**DATA EXTRACTS**:
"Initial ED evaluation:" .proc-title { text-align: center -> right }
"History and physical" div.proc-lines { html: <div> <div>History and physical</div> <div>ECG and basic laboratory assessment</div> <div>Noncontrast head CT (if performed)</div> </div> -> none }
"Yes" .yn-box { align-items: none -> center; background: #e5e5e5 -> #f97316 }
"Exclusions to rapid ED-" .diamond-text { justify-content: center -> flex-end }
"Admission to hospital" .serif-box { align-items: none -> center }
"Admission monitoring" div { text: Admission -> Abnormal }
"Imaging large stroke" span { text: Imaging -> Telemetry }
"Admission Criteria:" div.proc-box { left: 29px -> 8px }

* * *

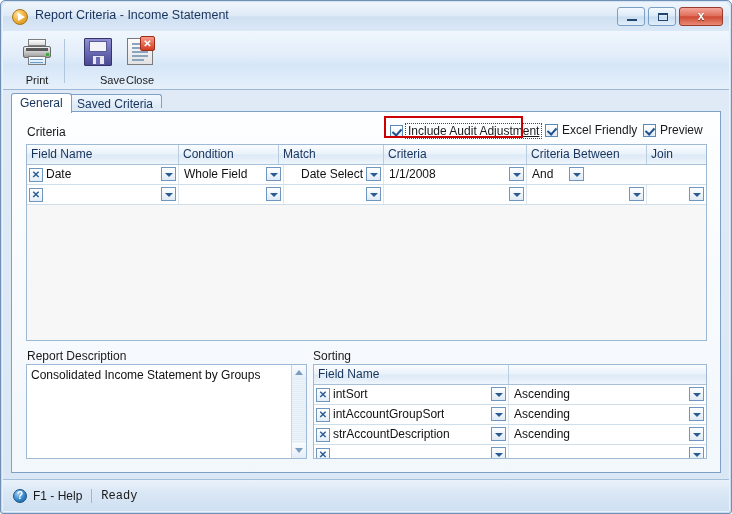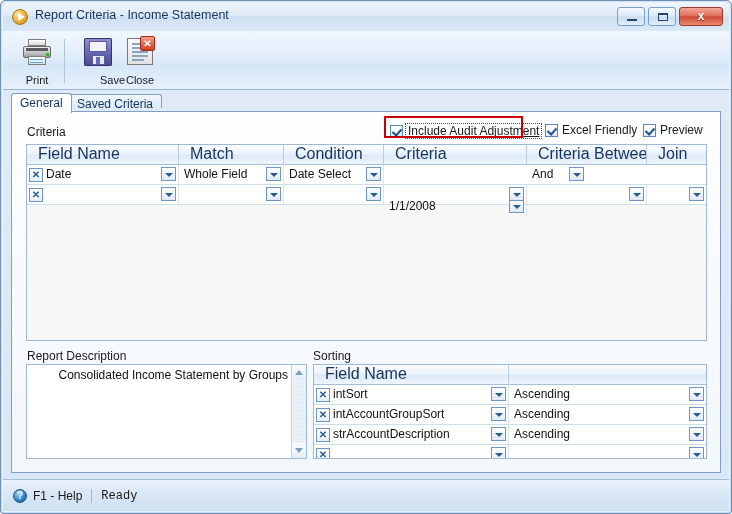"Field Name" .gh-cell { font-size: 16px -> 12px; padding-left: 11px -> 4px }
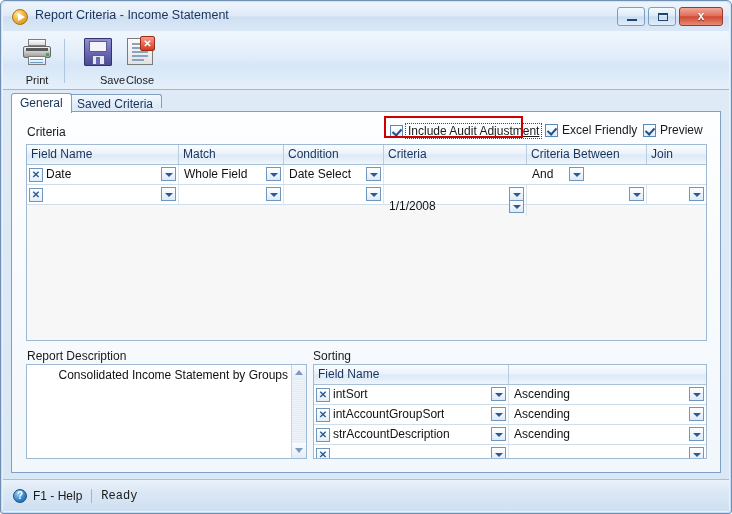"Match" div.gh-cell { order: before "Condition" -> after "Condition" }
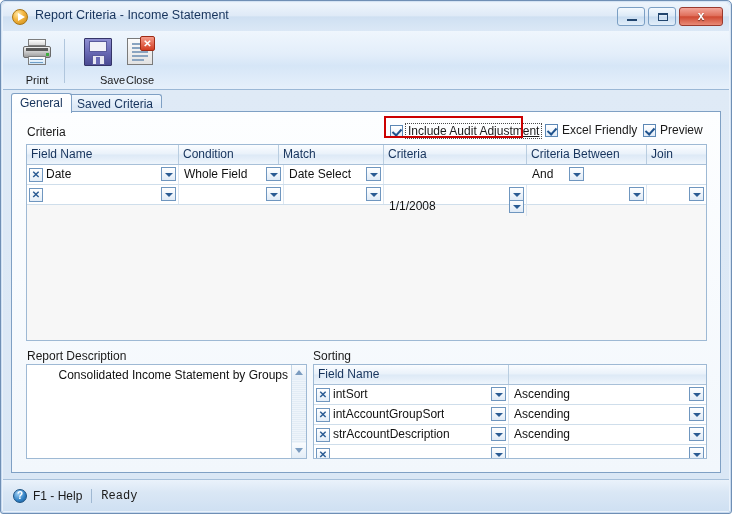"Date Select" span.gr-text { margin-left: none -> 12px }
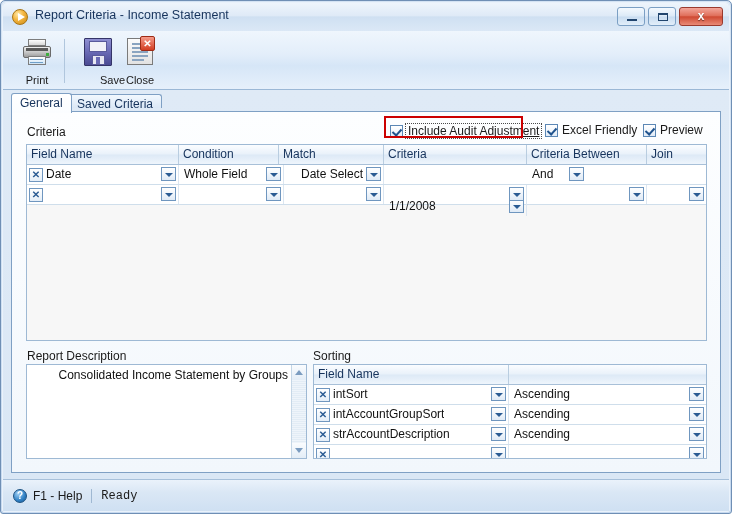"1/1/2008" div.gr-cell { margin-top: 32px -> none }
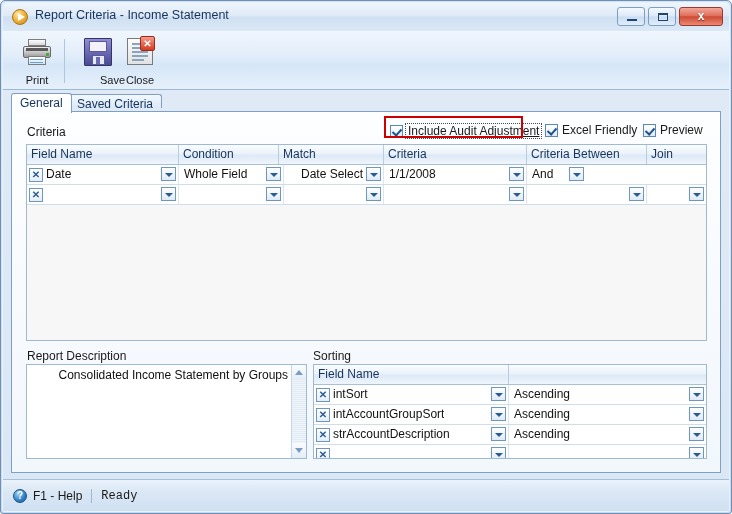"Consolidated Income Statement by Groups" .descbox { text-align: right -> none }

**WORK REQUIRED**:
Reproduce exactly, and only, the part of the listing above that begins at the line with "text: Admission ->" and goes on through the line with "left: 29px ->".

**EXPECTED ANSWER**:
"Admission monitoring" div { text: Admission -> Abnormal }
"Imaging large stroke" span { text: Imaging -> Telemetry }
"Admission Criteria:" div.proc-box { left: 29px -> 8px }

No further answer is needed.